In your copy, each record should read exactly as it does below, and no pictures should be present.
----------------
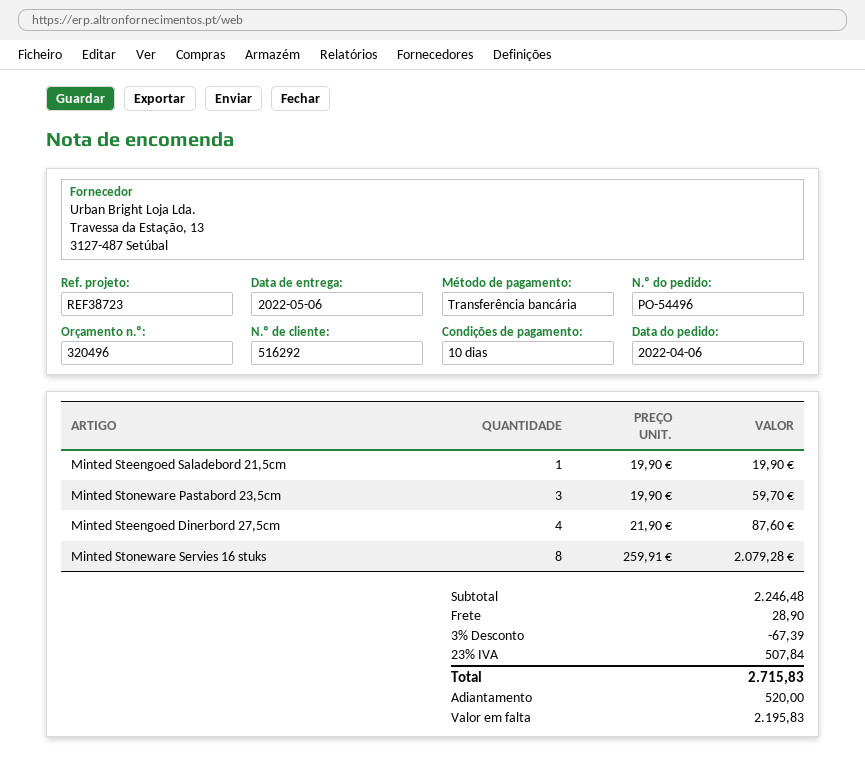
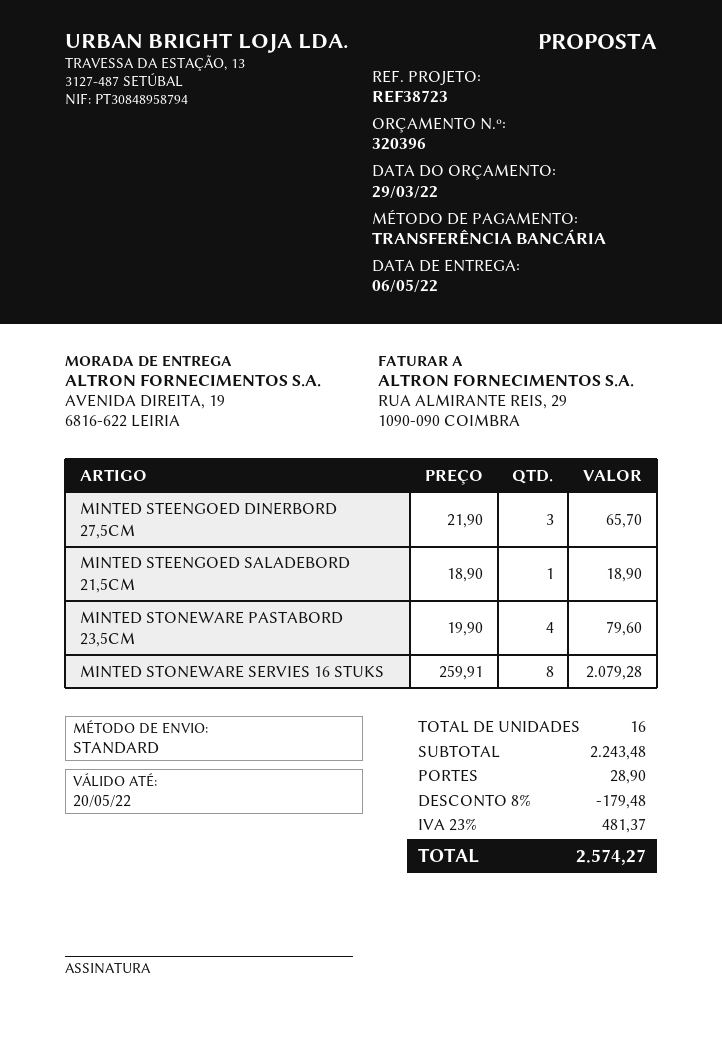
quote number: 320496 -> 320396
Minted Steengoed Saladebord 21,5cm: 1 x 19.90 = 19.90 -> 1 x 18.90 = 18.90
Minted Stoneware Pastabord 23,5cm: 3 x 19.90 = 59.70 -> 4 x 19.90 = 79.60
Minted Steengoed Dinerbord 27,5cm: 4 x 21.90 = 87.60 -> 3 x 21.90 = 65.70
subtotal: 2246.48 -> 2243.48
discount: 3% = 67.39 -> 8% = 179.48
tax: 23% = 507.84 -> 23% = 481.37
total: 2715.83 -> 2574.27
----------------
### RESULT OF THE EXERCISE:
quote number: 320496 -> 320396
Minted Steengoed Saladebord 21,5cm: 1 x 19.90 = 19.90 -> 1 x 18.90 = 18.90
Minted Stoneware Pastabord 23,5cm: 3 x 19.90 = 59.70 -> 4 x 19.90 = 79.60
Minted Steengoed Dinerbord 27,5cm: 4 x 21.90 = 87.60 -> 3 x 21.90 = 65.70
subtotal: 2246.48 -> 2243.48
discount: 3% = 67.39 -> 8% = 179.48
tax: 23% = 507.84 -> 23% = 481.37
total: 2715.83 -> 2574.27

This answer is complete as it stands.